Kate doesn’t just sing about Christmas – her 2020 album, Hand Me Down includes pieces that reinterpret relatively recent hit songs, such as Shake it Off (Taylor Swift), True Colours (Cindi Lauper), Friday I’m in Love (The Cure) and Manic Monday (The Bangles). “My husband Damian and I love working together and experimenting with songs and I have favourite songs that are outside the folk theme as well, which was why it was so lovely to do that covers album. For the Hand Me Down album we had to keep the original gorgeousness of the song, but also make them our own, dress them up in a different outfit. For me it was a celebration of the songwriters who have written some of the songs that have been with me through my life and the musicians and singers that have performed them.”
There is no danger of Kate and her band taking themselves too seriously at the forthcoming Christmas gig, but there is also a real sense of connection and happiness. “One year I made our tuba player dress up in a big hippo costume, and he had his big grumpy face on, but he loved it really. We’ve been busy all year working together and see it as a bit of an end of year party – so we get giddy and excited about it! We all love playing these songs, and the audience come with a different expectation and atmosphere because it’s Christmas and they are letting their hair down.”

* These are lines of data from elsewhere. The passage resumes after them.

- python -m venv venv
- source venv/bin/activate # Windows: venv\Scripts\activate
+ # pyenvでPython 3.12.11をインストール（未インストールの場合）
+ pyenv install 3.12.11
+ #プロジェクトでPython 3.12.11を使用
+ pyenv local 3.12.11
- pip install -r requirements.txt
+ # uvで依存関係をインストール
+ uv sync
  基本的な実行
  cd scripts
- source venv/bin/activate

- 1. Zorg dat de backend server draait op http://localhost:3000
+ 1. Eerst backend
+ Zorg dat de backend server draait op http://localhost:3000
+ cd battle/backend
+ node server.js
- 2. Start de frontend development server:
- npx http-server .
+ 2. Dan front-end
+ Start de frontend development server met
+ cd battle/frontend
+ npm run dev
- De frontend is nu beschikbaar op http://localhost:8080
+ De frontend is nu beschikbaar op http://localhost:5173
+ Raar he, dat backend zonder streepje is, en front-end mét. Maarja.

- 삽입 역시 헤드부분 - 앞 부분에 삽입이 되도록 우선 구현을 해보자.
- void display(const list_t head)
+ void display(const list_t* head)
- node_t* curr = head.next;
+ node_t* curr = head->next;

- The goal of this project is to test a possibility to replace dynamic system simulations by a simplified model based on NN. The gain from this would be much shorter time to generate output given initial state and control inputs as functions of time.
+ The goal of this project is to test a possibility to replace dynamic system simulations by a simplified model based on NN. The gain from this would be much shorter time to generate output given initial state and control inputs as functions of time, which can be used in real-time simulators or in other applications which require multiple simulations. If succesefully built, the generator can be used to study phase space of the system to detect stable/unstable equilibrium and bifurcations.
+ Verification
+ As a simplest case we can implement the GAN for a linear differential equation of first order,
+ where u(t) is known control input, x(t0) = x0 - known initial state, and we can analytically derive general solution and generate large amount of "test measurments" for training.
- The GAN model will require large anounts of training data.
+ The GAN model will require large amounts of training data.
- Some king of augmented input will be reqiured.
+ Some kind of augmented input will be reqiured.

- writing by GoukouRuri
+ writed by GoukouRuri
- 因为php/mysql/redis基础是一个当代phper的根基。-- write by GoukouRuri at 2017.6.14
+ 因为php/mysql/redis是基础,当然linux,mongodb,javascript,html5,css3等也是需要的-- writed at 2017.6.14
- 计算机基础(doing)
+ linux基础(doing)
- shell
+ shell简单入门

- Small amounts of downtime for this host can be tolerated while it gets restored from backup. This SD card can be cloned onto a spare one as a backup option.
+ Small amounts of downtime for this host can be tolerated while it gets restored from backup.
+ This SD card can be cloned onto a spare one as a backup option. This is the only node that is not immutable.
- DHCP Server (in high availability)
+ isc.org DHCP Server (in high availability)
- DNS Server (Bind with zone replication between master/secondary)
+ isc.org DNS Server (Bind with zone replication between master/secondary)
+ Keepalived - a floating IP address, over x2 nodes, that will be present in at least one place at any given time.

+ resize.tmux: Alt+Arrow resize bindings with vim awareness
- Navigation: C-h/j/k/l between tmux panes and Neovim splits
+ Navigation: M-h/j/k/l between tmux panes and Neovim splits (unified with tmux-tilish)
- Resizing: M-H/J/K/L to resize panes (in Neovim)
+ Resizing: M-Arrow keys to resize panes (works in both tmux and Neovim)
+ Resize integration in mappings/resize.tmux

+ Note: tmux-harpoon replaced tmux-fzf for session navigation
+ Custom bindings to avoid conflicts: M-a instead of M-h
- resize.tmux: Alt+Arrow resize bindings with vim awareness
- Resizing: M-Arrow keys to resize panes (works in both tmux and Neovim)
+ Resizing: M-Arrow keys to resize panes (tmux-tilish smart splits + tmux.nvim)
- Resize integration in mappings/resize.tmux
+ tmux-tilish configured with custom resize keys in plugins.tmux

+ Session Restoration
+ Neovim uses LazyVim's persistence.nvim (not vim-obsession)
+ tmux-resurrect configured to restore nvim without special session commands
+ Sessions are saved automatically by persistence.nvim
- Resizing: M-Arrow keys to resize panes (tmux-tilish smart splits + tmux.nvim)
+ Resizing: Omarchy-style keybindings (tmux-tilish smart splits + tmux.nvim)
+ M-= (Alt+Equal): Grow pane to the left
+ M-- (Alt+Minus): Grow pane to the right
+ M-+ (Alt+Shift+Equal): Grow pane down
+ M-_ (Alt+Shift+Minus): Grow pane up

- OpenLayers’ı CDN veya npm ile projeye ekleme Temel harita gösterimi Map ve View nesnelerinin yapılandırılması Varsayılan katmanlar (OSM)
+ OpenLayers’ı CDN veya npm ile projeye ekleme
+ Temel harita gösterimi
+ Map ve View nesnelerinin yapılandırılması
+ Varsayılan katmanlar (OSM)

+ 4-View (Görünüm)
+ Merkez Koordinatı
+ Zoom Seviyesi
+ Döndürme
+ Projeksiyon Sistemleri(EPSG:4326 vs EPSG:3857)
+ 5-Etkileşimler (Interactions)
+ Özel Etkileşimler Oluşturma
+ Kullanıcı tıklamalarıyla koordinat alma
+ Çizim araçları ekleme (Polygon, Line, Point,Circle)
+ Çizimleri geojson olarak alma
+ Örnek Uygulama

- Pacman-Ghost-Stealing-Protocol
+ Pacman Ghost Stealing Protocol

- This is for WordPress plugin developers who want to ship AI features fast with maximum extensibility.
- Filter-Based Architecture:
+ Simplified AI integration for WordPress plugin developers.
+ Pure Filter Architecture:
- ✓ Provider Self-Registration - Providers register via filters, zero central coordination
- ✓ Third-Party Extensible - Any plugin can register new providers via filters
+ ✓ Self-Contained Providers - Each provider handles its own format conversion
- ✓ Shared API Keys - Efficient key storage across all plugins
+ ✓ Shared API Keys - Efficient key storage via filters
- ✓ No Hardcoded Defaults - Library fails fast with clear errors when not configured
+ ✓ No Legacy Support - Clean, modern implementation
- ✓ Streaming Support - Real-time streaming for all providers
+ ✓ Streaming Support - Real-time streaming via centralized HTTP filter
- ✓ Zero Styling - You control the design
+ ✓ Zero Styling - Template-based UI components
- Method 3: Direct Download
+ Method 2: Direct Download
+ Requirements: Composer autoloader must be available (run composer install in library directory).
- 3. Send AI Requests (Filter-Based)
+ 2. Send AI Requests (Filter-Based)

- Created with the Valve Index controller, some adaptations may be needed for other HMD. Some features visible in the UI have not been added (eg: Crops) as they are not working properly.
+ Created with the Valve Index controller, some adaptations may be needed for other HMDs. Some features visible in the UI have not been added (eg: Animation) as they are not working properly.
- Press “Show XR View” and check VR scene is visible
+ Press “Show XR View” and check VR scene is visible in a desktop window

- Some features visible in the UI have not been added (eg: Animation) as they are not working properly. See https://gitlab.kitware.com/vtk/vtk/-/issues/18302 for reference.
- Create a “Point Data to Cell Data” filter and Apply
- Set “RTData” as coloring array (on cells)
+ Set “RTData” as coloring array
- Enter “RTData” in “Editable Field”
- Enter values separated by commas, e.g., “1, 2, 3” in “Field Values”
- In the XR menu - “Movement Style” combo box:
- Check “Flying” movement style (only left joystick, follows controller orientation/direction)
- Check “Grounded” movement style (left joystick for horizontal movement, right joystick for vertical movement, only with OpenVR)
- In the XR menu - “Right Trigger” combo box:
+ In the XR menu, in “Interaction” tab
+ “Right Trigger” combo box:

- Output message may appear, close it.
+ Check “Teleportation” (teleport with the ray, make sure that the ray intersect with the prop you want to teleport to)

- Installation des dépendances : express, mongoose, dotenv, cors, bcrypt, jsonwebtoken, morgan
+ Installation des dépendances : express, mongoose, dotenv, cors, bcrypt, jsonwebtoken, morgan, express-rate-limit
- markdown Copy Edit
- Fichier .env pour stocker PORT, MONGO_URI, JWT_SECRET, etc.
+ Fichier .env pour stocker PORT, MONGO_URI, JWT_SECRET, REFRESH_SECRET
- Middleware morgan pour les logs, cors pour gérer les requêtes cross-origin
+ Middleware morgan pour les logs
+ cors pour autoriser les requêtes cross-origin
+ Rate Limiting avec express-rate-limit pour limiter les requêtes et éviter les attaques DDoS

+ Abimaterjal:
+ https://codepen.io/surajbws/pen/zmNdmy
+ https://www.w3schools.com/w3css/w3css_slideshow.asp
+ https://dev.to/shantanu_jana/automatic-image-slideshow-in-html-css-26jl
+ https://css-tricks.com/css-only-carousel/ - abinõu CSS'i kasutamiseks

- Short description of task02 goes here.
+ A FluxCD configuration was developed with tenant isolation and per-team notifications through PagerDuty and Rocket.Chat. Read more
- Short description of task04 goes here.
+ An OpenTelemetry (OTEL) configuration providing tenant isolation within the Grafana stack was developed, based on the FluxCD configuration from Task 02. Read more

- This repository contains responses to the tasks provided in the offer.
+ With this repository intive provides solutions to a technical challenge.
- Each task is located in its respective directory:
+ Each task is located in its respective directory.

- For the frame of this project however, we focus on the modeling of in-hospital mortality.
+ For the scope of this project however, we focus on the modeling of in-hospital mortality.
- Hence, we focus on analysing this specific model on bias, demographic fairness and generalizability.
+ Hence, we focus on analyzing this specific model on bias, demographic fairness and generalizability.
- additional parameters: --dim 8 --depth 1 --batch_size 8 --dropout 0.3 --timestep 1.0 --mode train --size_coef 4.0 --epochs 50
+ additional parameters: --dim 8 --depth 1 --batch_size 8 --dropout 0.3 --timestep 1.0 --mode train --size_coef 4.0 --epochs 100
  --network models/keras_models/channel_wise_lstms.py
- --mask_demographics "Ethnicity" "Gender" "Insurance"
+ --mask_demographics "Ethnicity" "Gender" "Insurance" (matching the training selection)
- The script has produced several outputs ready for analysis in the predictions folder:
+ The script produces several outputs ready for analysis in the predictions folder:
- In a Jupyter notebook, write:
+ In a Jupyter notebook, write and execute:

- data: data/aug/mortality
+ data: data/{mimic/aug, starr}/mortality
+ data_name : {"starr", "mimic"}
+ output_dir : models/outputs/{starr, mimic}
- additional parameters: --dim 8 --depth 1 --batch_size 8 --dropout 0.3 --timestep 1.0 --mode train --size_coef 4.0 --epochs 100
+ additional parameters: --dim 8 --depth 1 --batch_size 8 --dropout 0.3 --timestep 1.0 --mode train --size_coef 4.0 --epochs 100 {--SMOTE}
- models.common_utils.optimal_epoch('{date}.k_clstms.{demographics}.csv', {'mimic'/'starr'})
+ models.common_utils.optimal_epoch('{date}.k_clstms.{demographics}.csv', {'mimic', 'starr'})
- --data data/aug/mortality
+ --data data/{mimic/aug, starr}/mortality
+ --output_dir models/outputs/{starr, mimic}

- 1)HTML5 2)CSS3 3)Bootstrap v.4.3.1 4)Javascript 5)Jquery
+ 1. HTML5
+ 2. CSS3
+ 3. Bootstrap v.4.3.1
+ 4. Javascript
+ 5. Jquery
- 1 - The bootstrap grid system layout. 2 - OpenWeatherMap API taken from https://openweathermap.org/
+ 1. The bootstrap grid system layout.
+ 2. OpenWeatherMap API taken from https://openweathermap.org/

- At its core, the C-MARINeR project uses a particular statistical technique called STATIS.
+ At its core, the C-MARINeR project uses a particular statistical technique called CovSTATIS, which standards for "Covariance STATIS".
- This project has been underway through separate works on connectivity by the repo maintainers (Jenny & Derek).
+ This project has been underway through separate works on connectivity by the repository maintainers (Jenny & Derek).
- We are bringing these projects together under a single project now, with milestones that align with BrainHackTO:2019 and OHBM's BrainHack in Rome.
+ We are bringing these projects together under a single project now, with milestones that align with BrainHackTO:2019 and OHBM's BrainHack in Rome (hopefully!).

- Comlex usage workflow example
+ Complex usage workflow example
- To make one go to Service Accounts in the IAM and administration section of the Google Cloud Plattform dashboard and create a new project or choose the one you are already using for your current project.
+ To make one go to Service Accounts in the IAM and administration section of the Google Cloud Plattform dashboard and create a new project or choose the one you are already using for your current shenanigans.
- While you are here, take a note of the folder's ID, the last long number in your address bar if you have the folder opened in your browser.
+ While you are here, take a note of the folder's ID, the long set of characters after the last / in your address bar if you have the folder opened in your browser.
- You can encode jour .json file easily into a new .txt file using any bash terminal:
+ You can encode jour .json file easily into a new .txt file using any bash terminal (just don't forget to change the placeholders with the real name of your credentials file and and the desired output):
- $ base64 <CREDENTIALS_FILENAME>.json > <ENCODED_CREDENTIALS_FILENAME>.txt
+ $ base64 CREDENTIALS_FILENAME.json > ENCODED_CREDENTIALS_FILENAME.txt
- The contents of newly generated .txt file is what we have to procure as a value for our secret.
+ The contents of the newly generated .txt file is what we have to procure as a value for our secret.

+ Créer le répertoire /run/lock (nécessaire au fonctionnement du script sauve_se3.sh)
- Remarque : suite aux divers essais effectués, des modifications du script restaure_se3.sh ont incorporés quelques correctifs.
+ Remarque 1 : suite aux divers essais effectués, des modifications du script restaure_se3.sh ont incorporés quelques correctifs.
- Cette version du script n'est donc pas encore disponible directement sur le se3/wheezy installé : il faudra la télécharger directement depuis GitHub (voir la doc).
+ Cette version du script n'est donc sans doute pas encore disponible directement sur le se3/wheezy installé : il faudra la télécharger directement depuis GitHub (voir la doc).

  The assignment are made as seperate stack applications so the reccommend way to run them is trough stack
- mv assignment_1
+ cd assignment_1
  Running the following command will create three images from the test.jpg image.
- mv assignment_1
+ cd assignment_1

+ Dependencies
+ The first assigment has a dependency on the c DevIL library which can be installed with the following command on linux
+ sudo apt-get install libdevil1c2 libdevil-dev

Bristol holds fond memories for Kate: “There used to be a fabulous place in Bristol called The Albert Hole in Bedminster. I think it’s been knocked down now, but I used to go to the folk club there regularly and play when I was touring. That was the venue of the first gig I did in Bristol all those years ago. As the years have gone on I’ve played in different places all around the city – I’ve always loved playing there because it’s got its own audience. And the diversity of venues is amazing – I’ve played in churches, in pubs, in chapel rooms, in little theatres and in upstair bars. We have played the Bristol Beacon quite a few times and of course it’s been closed for refurbishment so I’m really looking forward to going back both to play, and to see what they have done with the hall.
“I am so lucky that I go along to a venue like the Bristol Beacon and people come along,” says Kate. “That’s all I can do. I can sing a song and pass on that human connection and emotion on to other people. And that’s what folk music is, isn’t it? The music of the people.”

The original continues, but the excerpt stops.